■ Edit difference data
++++

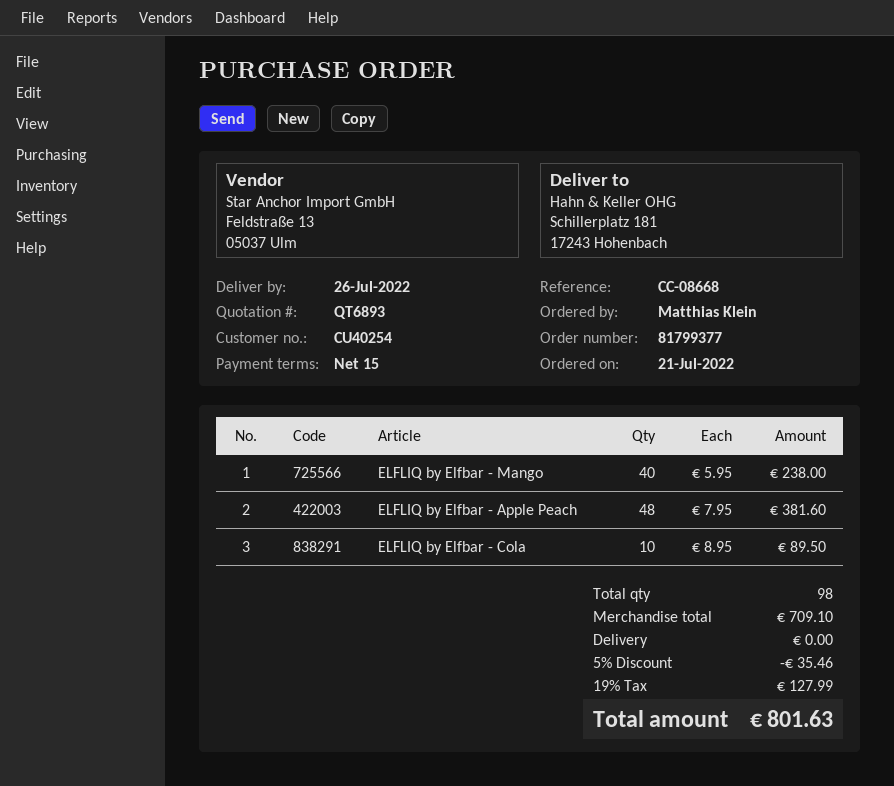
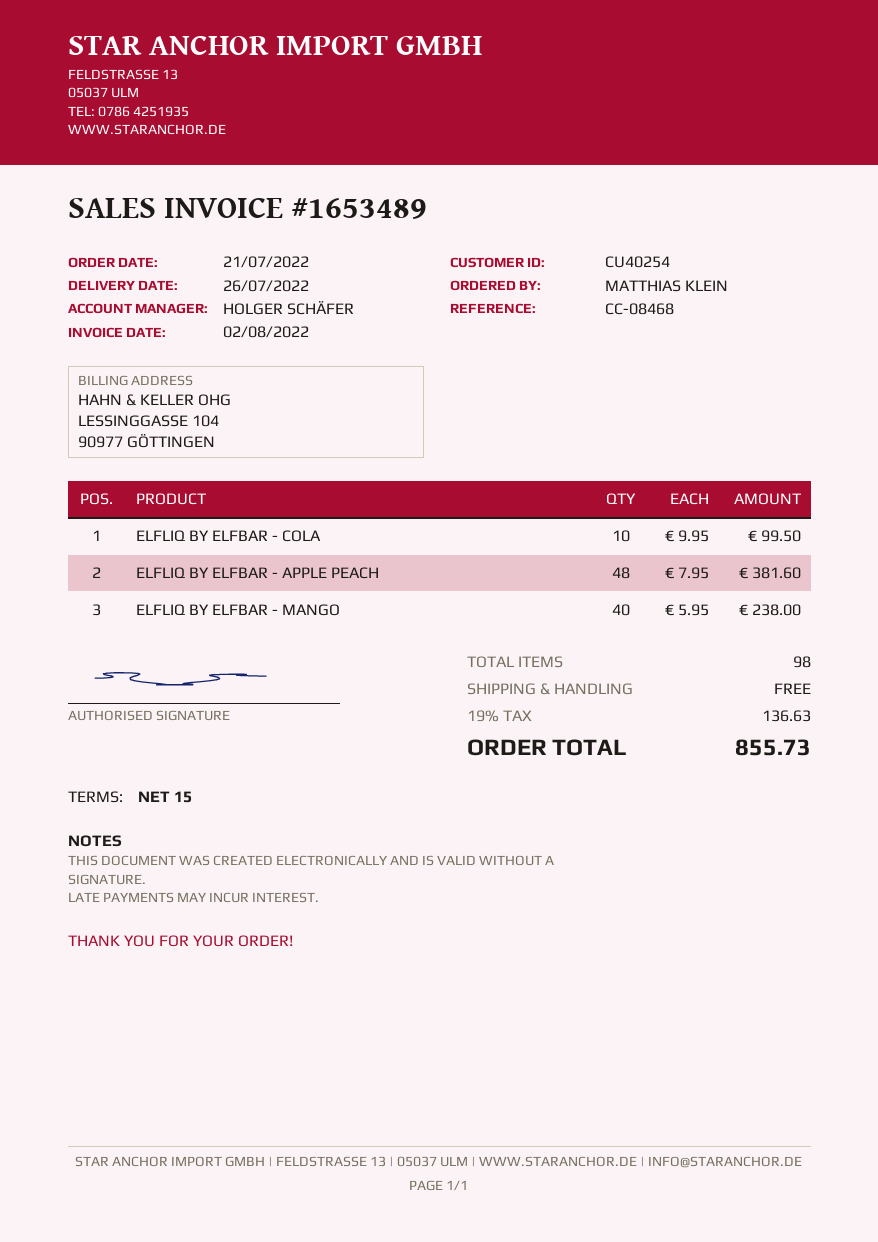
reference: CC-08668 -> CC-08468
ELFLIQ by Elfbar - Cola: 10 x 8.95 = 89.50 -> 10 x 9.95 = 99.50
discount: 5% = 35.46 -> none
tax: 19% = 127.99 -> 19% = 136.63
total: 801.63 -> 855.73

++++

■ YOUR OBJECTIVE
Please copy every record above exactly, but leave the pictures out.

■ RESULT FOR THIS TASK
reference: CC-08668 -> CC-08468
ELFLIQ by Elfbar - Cola: 10 x 8.95 = 89.50 -> 10 x 9.95 = 99.50
discount: 5% = 35.46 -> none
tax: 19% = 127.99 -> 19% = 136.63
total: 801.63 -> 855.73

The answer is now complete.